▶ _Given records_
^^^^^^^^

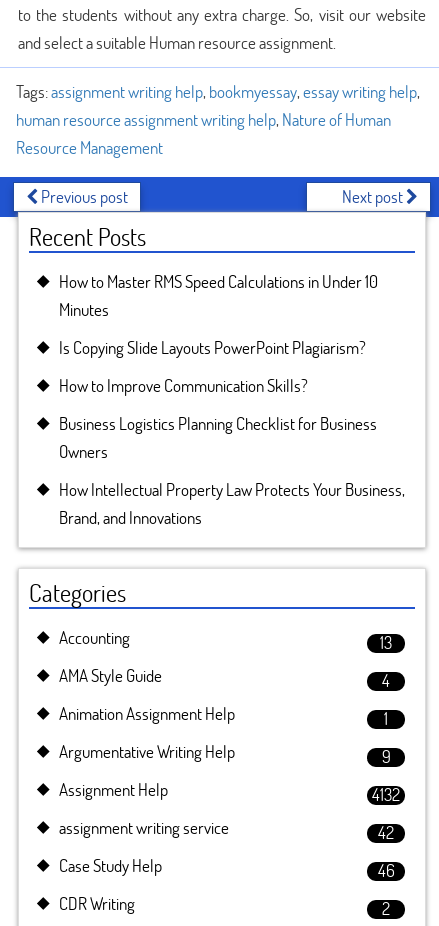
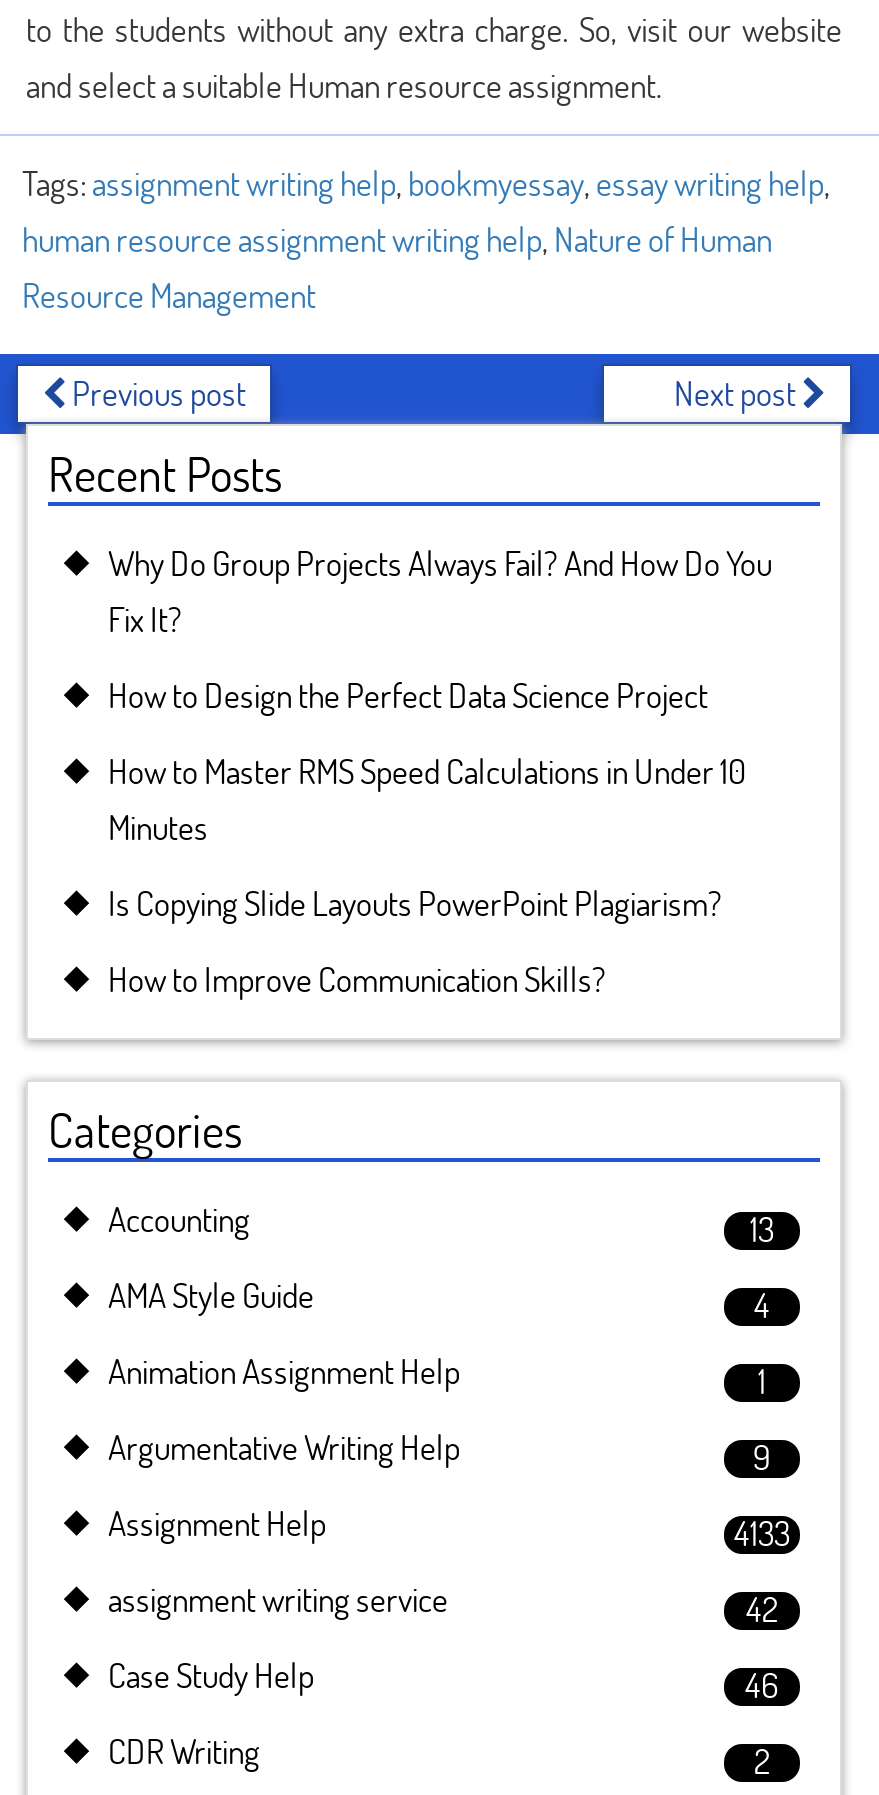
+ Why Do Group Projects Always Fail? And How Do You
+ Fix It?
+ How to Design the Perfect Data Science Project

moved down: How to Master RMS Speed Calculations in Under 10 | Minutes | Is Copying Slide Layouts PowerPoint Plagiarism? | How to Improve Communication Skills?

- Business Logistics Planning Checklist for Business
- Owners
- How Intellectual Property Law Protects Your Business,
- Brand, and Innovations

- 4132
+ 4133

^^^^^^^^

▶ _Problem description_
Go through the data and return every word of it verbatim, leaving out the pictures.

▶ _Worked solution_
+ Why Do Group Projects Always Fail? And How Do You
+ Fix It?
+ How to Design the Perfect Data Science Project

moved down: How to Master RMS Speed Calculations in Under 10 | Minutes | Is Copying Slide Layouts PowerPoint Plagiarism? | How to Improve Communication Skills?

- Business Logistics Planning Checklist for Business
- Owners
- How Intellectual Property Law Protects Your Business,
- Brand, and Innovations

- 4132
+ 4133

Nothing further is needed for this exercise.